* REQUIREMENT
In the data that follows, count the lines where "watermark" appears, and write only the number.

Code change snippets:

********

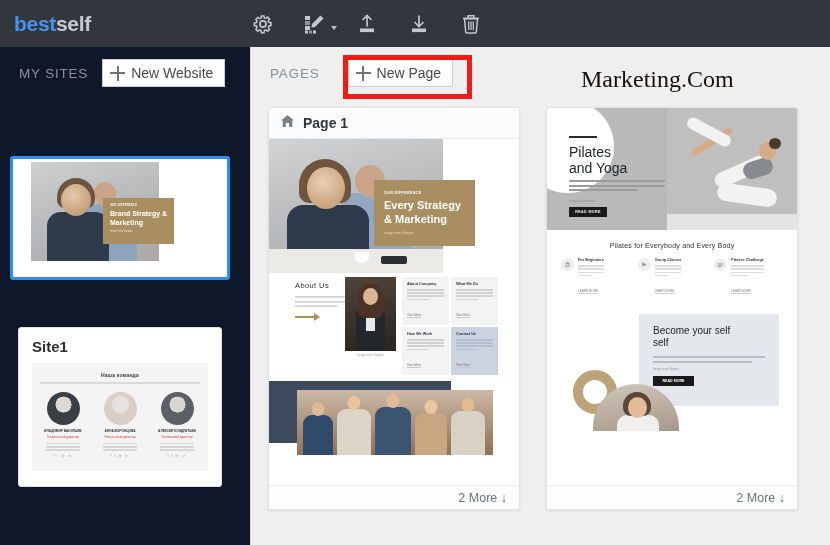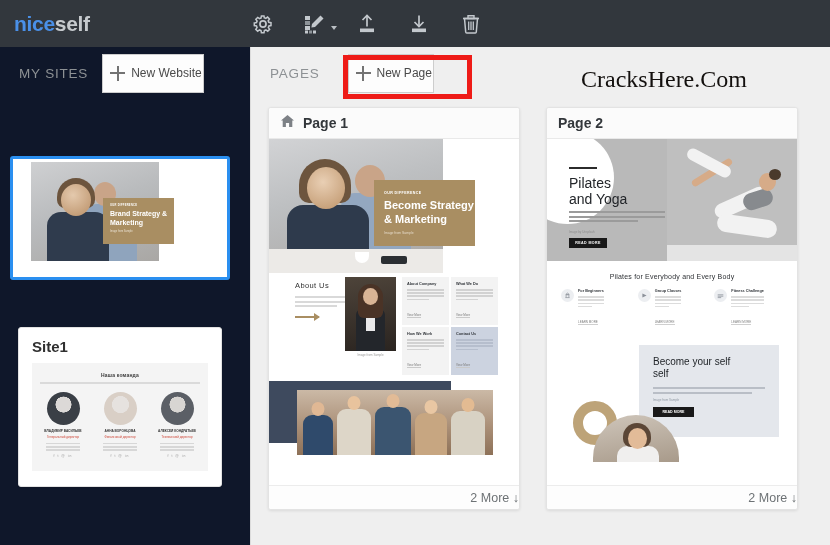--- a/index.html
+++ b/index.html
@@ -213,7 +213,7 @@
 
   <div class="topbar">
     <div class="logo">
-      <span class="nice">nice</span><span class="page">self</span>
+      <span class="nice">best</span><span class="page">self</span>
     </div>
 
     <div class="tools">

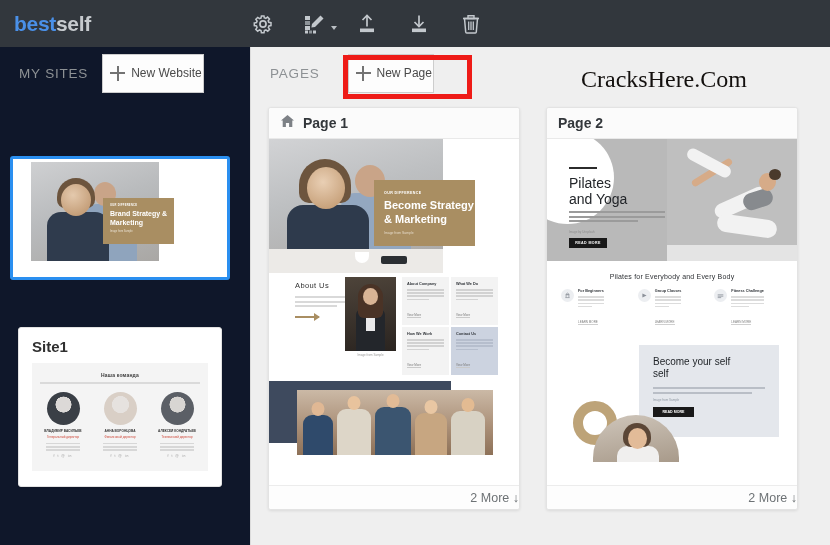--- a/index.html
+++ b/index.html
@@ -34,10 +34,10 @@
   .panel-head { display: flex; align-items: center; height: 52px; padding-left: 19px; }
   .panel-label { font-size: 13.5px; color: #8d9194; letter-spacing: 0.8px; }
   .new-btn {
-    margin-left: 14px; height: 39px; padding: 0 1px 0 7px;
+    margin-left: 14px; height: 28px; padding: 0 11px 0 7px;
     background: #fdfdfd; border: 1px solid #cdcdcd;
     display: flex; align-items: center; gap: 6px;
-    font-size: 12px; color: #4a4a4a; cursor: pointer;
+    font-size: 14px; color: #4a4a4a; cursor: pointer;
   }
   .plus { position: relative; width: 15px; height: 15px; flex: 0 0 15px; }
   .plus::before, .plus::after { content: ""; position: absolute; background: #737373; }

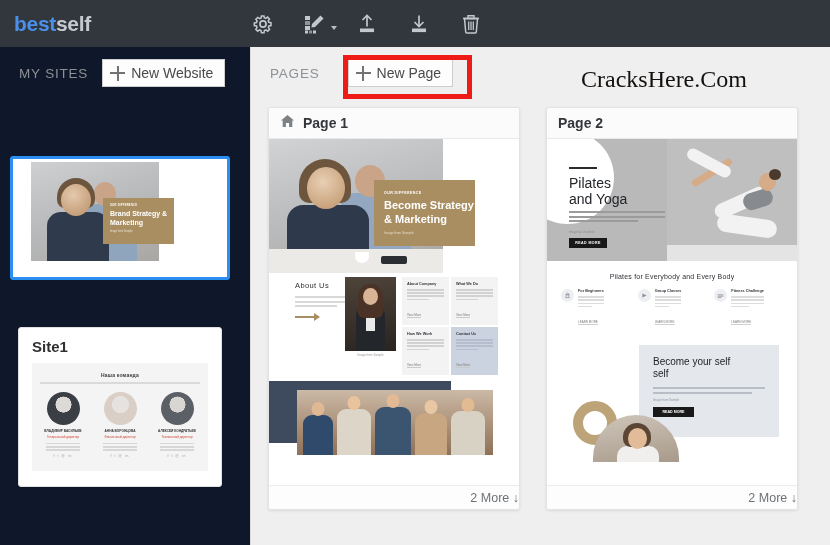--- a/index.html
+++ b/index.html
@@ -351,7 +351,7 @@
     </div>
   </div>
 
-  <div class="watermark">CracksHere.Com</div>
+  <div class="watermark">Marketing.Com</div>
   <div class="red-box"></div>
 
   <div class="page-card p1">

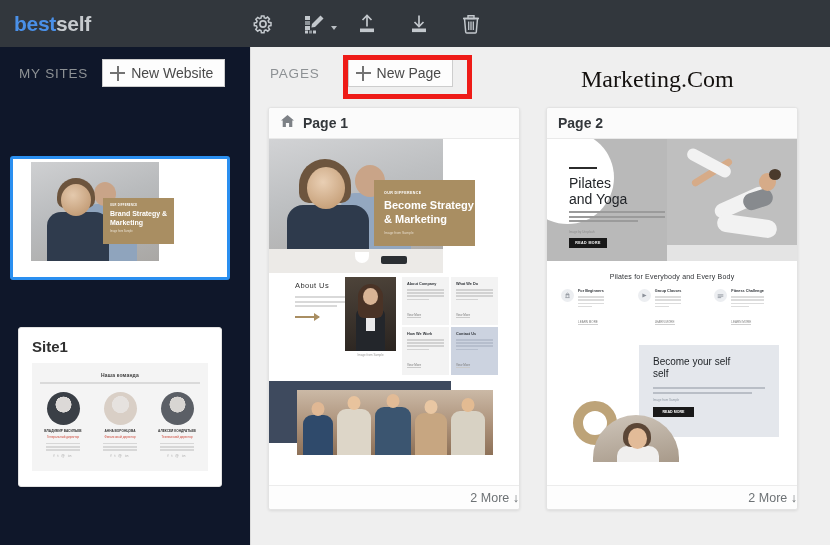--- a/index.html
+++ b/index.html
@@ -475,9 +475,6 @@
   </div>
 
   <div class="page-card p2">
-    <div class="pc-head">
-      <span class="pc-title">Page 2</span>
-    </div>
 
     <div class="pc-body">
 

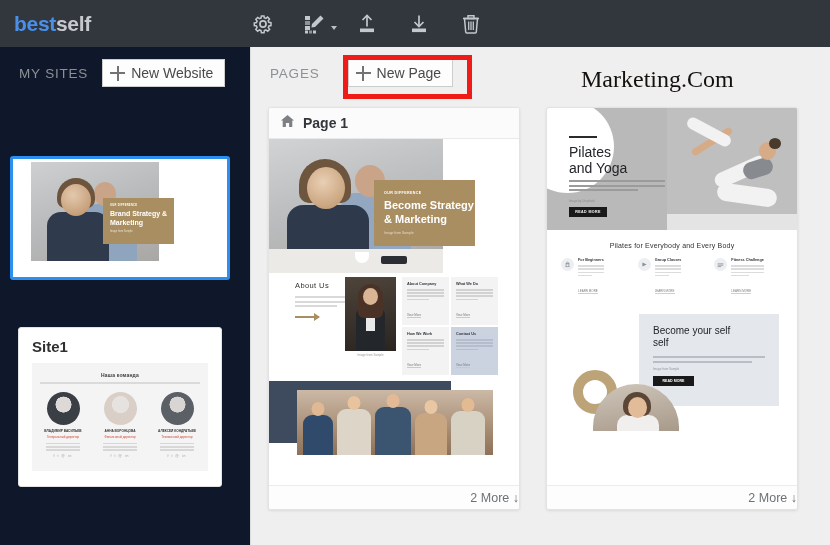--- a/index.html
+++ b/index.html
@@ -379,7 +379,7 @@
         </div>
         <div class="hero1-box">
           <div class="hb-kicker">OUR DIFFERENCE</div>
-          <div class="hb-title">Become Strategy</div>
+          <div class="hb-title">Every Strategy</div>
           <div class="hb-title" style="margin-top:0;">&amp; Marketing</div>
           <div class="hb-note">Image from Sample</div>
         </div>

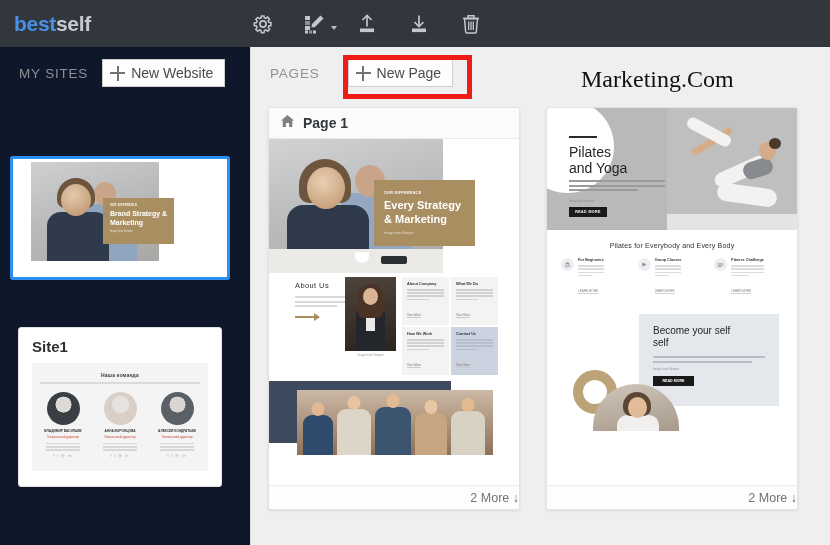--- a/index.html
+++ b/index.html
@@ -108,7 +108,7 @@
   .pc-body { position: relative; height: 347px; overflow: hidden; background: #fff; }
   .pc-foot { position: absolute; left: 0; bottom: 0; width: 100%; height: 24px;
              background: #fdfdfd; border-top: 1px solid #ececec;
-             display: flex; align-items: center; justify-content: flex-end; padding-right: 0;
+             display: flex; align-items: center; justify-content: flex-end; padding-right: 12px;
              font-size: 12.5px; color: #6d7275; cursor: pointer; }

********

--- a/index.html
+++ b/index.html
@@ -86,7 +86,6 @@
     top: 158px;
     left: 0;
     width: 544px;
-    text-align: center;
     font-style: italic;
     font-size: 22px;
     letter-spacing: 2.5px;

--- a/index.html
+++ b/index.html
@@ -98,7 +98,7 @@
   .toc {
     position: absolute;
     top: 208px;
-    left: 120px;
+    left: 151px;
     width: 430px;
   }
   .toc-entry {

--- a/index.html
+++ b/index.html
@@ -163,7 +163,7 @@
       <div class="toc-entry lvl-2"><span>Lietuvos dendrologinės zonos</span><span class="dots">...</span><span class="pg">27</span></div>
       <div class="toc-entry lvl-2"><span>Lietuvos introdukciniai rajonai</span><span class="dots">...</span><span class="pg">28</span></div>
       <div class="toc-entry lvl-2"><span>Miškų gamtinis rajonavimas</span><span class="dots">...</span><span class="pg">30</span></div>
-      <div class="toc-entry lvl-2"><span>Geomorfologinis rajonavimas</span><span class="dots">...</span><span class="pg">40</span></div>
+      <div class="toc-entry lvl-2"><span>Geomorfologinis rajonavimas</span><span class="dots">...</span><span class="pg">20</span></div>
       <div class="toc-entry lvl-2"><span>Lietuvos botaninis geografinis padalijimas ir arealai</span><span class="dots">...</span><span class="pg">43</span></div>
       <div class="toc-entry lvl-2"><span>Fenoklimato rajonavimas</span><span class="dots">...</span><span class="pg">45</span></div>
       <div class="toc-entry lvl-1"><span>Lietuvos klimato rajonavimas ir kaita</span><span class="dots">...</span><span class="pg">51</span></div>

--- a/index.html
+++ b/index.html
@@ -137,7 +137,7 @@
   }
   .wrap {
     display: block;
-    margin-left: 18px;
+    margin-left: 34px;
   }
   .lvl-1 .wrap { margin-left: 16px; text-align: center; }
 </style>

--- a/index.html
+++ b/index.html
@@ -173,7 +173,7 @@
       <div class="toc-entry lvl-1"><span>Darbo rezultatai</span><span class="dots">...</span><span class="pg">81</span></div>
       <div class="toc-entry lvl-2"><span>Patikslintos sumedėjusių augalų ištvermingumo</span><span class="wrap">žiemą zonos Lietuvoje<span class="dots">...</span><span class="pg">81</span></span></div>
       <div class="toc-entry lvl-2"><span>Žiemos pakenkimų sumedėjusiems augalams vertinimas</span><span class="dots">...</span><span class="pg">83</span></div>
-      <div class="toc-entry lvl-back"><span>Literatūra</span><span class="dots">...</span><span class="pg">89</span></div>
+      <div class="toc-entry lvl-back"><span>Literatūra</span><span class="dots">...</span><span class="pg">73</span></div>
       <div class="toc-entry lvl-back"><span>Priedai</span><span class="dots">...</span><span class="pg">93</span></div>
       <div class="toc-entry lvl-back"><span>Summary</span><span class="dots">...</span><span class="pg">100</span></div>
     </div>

********

* TASK RESPONSE
2